__Work task__
Your answer must be an exact copy of the lines from the one holding "- Дефинирайте всичко" through the last line of the entries below, with nothing added.

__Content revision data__
──────

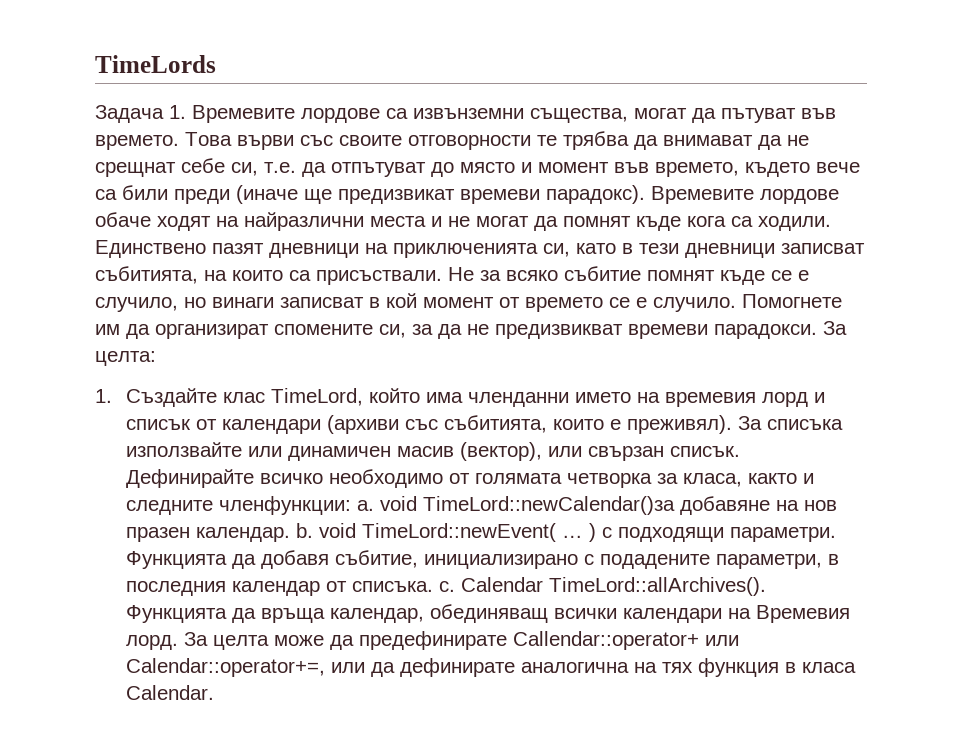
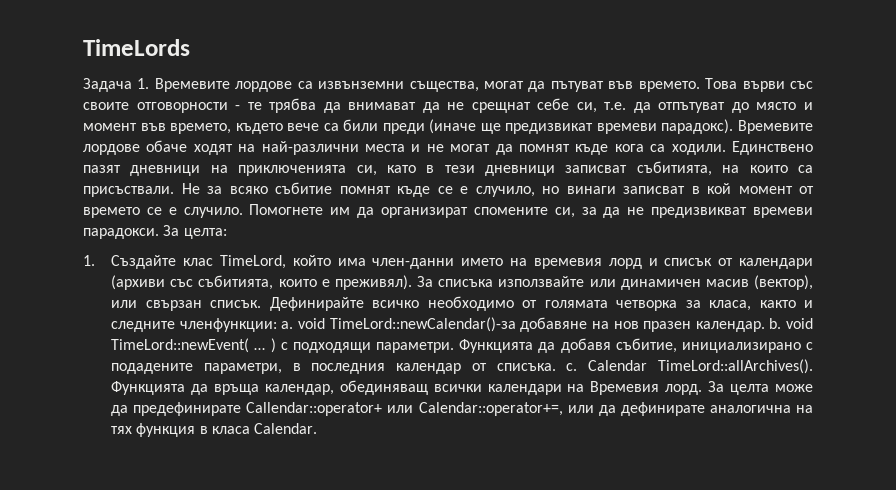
- Това върви със своите отговорности те трябва да внимават да не срещнат себе си, т.е. да отпътуват до място и момент във времето, където вече са били преди (иначе ще предизвикат времеви парадокс).
+ Това върви със своите отговорности - те трябва да внимават да не срещнат себе си, т.е. да отпътуват до място и момент във времето, където вече са били преди (иначе ще предизвикат времеви парадокс).
- Времевите лордове обаче ходят на найразлични места и не могат да помнят къде кога са ходили.
+ Времевите лордове обаче ходят на най-различни места и не могат да помнят къде кога са ходили.
- 1. Създайте клас TimeLord, който има членданни името на времевия лорд и списък от календари (архиви със събитията, които е преживял).
+ 1. Създайте клас TimeLord, който има член-данни името на времевия лорд и списък от календари (архиви със събитията, които е преживял).
- Дефинирайте всичко необходимо от голямата четворка за класа, както и следните членфункции: a. void TimeLord::newCalendar()за добавяне на нов празен календар. b. void TimeLord::newEvent( … ) с подходящи параметри.
+ Дефинирайте всичко необходимо от голямата четворка за класа, както и следните членфункции: a. void TimeLord::newCalendar()-за добавяне на нов празен календар. b. void TimeLord::newEvent( … ) с подходящи параметри.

──────

__Task result__
- Дефинирайте всичко необходимо от голямата четворка за класа, както и следните членфункции: a. void TimeLord::newCalendar()за добавяне на нов празен календар. b. void TimeLord::newEvent( … ) с подходящи параметри.
+ Дефинирайте всичко необходимо от голямата четворка за класа, както и следните членфункции: a. void TimeLord::newCalendar()-за добавяне на нов празен календар. b. void TimeLord::newEvent( … ) с подходящи параметри.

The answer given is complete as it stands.